I didn’t like the remark. It was condescending and indicated a lack of respect for my intelligence. I didn’t answer him until we were on the paved roadway leading to the shed. Then I yanked his belt back hard, sending him down to the concrete head first. While he was down, stunned and squirming to get up, I kicked him in the head, back, and ribs. He stifled his cries. He was trying very hard to maintain his composure. I squatted next to him, the barrel of my gun resting on his now bloody nose. “Resign yourself to two things, Ralston. One, that tonight you are going to pay for some past sins, and two, that you are going to tell me everything you know about Haywood Cathcart, Fat Dog Baker, Omar Gonzalez, Sol Kupferman, Welfare rip-offs, and arson. And Ralston — if you don’t talk, you die. Now let’s have a seat in your little room. Get up.”

He got to his feet. I grabbed his belt again and he moved forward, then fumbled in his pockets as we reached the door. As his key entered the lock and the door opened, I released his belt and kicked him full-force in the small of the back with the flat of my foot, thrusting him airborne into the dark room. He crashed into something wooden. This time he screamed. I found a light switch and flicked it on. I looked at Ralston’s handsome, bloodied face. He was scared, huddled on the floor next to an overturned nightstand.

The room was dank and sparsely furnished: a cot, a water cooler, the nightstand, and a deck chair. I told Ralston to get up and sit on the edge of the cot. He did, slowly. I shut the door behind me and drew a paper cup of water from the dispenser. I handed it to Ralston, who gulped it down. I removed my tape deck from where it was jammed into my pants, located an outlet next to the nightstand and plugged it in. I took a seat in the deck chair and eyed Ralston. I hardly knew where to begin. There was so much I needed to know.

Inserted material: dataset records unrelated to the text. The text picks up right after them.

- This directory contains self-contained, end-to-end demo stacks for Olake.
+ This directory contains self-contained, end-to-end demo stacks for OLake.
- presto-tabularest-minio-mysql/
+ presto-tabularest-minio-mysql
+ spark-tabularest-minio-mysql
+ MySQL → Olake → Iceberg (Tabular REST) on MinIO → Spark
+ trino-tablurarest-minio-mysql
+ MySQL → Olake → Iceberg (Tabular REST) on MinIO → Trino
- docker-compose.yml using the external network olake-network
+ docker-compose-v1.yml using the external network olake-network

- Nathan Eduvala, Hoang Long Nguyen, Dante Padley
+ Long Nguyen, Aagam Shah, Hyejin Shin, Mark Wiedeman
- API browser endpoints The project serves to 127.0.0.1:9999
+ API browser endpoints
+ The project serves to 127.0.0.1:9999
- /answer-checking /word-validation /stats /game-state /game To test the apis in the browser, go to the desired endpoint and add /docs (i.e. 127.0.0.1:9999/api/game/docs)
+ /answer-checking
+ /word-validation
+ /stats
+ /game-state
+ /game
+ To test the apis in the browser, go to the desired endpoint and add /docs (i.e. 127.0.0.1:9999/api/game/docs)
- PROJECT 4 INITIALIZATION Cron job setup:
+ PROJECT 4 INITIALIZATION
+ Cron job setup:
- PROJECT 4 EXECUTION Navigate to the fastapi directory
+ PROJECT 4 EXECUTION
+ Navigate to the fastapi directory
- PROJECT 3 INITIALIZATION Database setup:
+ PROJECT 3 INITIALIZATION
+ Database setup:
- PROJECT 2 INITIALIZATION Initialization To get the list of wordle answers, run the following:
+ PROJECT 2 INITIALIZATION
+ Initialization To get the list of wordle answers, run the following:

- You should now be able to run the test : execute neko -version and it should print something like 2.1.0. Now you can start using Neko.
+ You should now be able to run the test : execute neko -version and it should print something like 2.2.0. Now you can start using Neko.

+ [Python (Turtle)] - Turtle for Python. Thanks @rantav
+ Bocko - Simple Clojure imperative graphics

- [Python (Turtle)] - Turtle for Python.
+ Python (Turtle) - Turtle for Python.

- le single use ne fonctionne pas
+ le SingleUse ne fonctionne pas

Ralston broke the silence. “Look,” he said, his voice under control, “hurting me won’t help you. Fat Dog is dead. The men who killed him are dead. He was an arsonist. He started a lot of fires. He burned down Kupferman’s warehouse. I know that Fat Dog hired you, why I don’t know, but all this trouble began about that time. Sol Kupferman is a generous man. He’d be grateful to you. I could put in a word for you.”

It was the wrong thing to say. I dug brass knuckles out of my pocket as Ralston maintained eye contact with me and rambled on with his plea bargaining. “Solly K has been known to set people up in business, the whole shot,” he was saying as I leaped on top of him and slammed my iron clad fist twice into the fleshy part of his back. He started to scream, then thought better of it and began to whimper.